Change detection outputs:
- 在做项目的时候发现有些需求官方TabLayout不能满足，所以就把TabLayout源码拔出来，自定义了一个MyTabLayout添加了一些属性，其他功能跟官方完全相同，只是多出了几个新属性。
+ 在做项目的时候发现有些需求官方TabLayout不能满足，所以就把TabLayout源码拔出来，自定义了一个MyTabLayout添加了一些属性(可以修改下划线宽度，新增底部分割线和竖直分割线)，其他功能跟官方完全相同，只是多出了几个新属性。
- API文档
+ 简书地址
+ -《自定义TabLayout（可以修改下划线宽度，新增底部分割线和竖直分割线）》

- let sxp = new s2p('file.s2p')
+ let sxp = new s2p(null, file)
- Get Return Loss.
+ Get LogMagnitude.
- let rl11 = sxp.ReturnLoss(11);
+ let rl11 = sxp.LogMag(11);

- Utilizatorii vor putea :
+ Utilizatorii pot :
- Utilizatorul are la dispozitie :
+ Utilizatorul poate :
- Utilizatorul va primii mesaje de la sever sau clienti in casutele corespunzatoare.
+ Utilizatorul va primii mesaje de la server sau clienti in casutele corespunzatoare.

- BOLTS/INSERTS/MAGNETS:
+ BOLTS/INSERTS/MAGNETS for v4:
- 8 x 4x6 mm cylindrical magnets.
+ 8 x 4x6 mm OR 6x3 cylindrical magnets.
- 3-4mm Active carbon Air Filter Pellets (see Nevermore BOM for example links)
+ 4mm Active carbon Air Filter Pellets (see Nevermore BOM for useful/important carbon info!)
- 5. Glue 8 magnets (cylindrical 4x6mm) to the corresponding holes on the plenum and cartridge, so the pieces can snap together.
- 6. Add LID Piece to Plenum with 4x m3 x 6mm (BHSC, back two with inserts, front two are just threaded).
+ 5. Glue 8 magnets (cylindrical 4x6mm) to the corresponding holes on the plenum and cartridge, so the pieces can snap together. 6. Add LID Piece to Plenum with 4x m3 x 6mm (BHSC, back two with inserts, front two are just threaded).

**EXERCISE DETAILS**
Each line above is to be set down again verbatim.

**ANSWER BOX**
- 在做项目的时候发现有些需求官方TabLayout不能满足，所以就把TabLayout源码拔出来，自定义了一个MyTabLayout添加了一些属性，其他功能跟官方完全相同，只是多出了几个新属性。
+ 在做项目的时候发现有些需求官方TabLayout不能满足，所以就把TabLayout源码拔出来，自定义了一个MyTabLayout添加了一些属性(可以修改下划线宽度，新增底部分割线和竖直分割线)，其他功能跟官方完全相同，只是多出了几个新属性。
- API文档
+ 简书地址
+ -《自定义TabLayout（可以修改下划线宽度，新增底部分割线和竖直分割线）》

- let sxp = new s2p('file.s2p')
+ let sxp = new s2p(null, file)
- Get Return Loss.
+ Get LogMagnitude.
- let rl11 = sxp.ReturnLoss(11);
+ let rl11 = sxp.LogMag(11);

- Utilizatorii vor putea :
+ Utilizatorii pot :
- Utilizatorul are la dispozitie :
+ Utilizatorul poate :
- Utilizatorul va primii mesaje de la sever sau clienti in casutele corespunzatoare.
+ Utilizatorul va primii mesaje de la server sau clienti in casutele corespunzatoare.

- BOLTS/INSERTS/MAGNETS:
+ BOLTS/INSERTS/MAGNETS for v4:
- 8 x 4x6 mm cylindrical magnets.
+ 8 x 4x6 mm OR 6x3 cylindrical magnets.
- 3-4mm Active carbon Air Filter Pellets (see Nevermore BOM for example links)
+ 4mm Active carbon Air Filter Pellets (see Nevermore BOM for useful/important carbon info!)
- 5. Glue 8 magnets (cylindrical 4x6mm) to the corresponding holes on the plenum and cartridge, so the pieces can snap together.
- 6. Add LID Piece to Plenum with 4x m3 x 6mm (BHSC, back two with inserts, front two are just threaded).
+ 5. Glue 8 magnets (cylindrical 4x6mm) to the corresponding holes on the plenum and cartridge, so the pieces can snap together. 6. Add LID Piece to Plenum with 4x m3 x 6mm (BHSC, back two with inserts, front two are just threaded).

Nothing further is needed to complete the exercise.